Il se trouva bientôt seul et s'assit près d'un ruisseau, le sourire aux lèvres, l'âme bienveillante; il ne songeait plus à son empire ni à sa gloire; il se sentait libre et enveloppé par la nature, et tout bas il récitait des vers champêtres.
Il entendit un petit bruit doux, furtif, hésitant; il tourna la tête et vit un daim blanc comme le jade, qui, tenant en l'air une de ses fines pattes, le regardait avec de grands yeux clairs.
—Oh! l'adorable bête! s'écria-t-il, ne remuant pas de peur de l'effrayer. N'est-elle pas le Génie de la vallée? En la voyant, j'ai pensé à la douce impératrice.
Le daim, faisant rouler quelques pierres sous ses pieds, s'approcha du ruisseau et le franchit d'un bond léger.
—Ah! il s'en va, dit Kang-Si attristé.
Mais le daim, sur l'autre rive, se retourna, et, penchant le cou vers l'eau, y trempa son muffle couleur de neige. L'eau refléta sa jolie tête et ses minces pattes de devant.
—Je comprends, dit l'empereur, il voulait boire; par prudence, il a mis le ruisseau entre nous deux.
Et il continua d'admirer les coquets mouvements de la bête blanche. Mais, depuis quelques instants, derrière elle, une grande broussaille, d'où jaillissaient par places des morceaux de rochers noirs, s'agitait tumultueusement avec un bruit étrange.
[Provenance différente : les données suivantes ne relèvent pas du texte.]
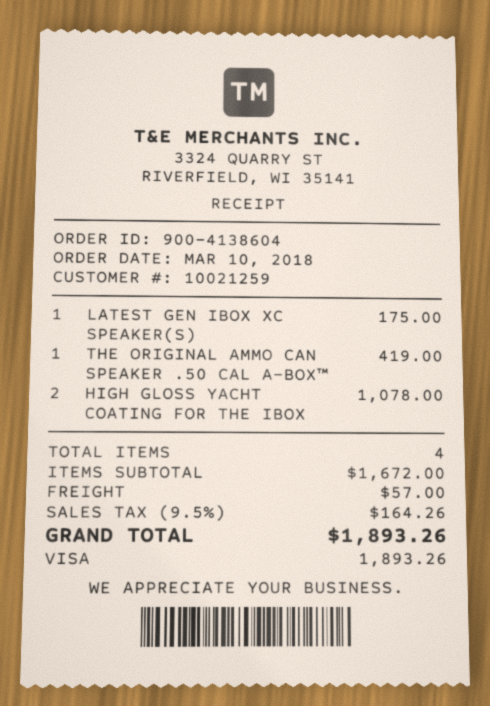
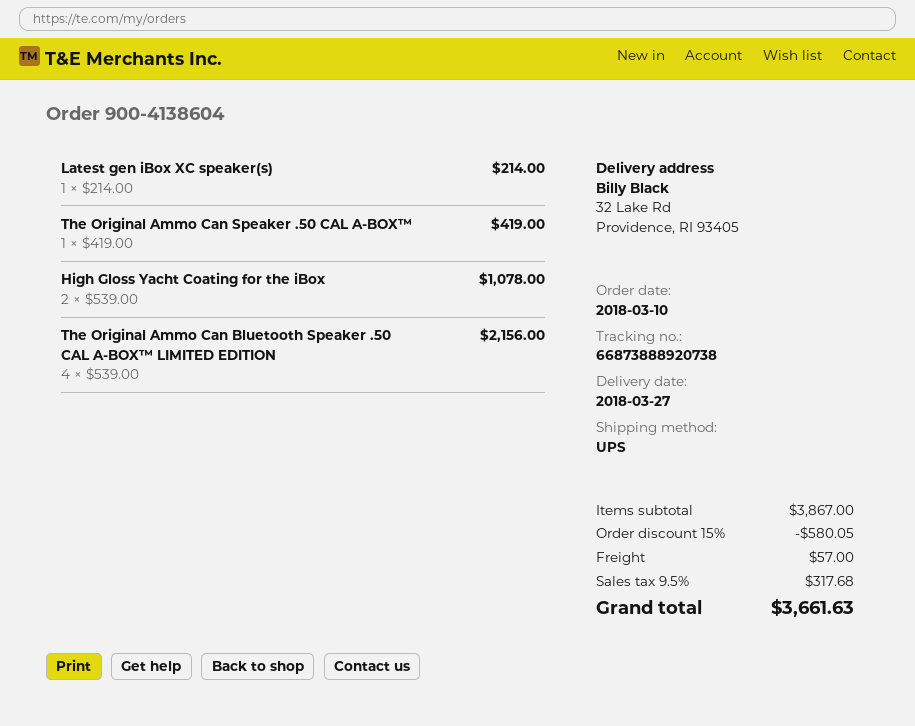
LATEST GEN IBOX XC SPEAKER(S): 1 for 175.00 -> 1 for 214.00
The Original Ammo Can Bluetooth Speaker .50 CAL A-BOX™ LIMITED EDITION: none -> 4 for 2156.00
subtotal: 1672.00 -> 3867.00
discount: none -> 15% = 580.05
tax: 9.5% = 164.26 -> 9.5% = 317.68
total: 1893.26 -> 3661.63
Un ours en sortit, cassant les branches, et, lentement, en balançant la tête d'un air horriblement caressant, s'approcha du svelte animal, qui continuait à boire, paisible. Kang-Si se leva d'un bond, et, prenant son élan, sauta sur l'autre rive. L'ours avait déjà saisi le daim. Il s'était couché sur le dos et, avant de le tuer, s'amusait à le rouler entre ses pattes sans lui faire aucun mal. L'empereur tira les deux sabres croisés derrière son dos et s'avança. L'ours renversa la tête et, ouvrant sa large gueule, regarda Kang-Si d'un air doux.
—Attends! traître, dit l'empereur, tu as l'air de rire et de te moquer de moi, mais tout à l'heure tu mugiras de douleur.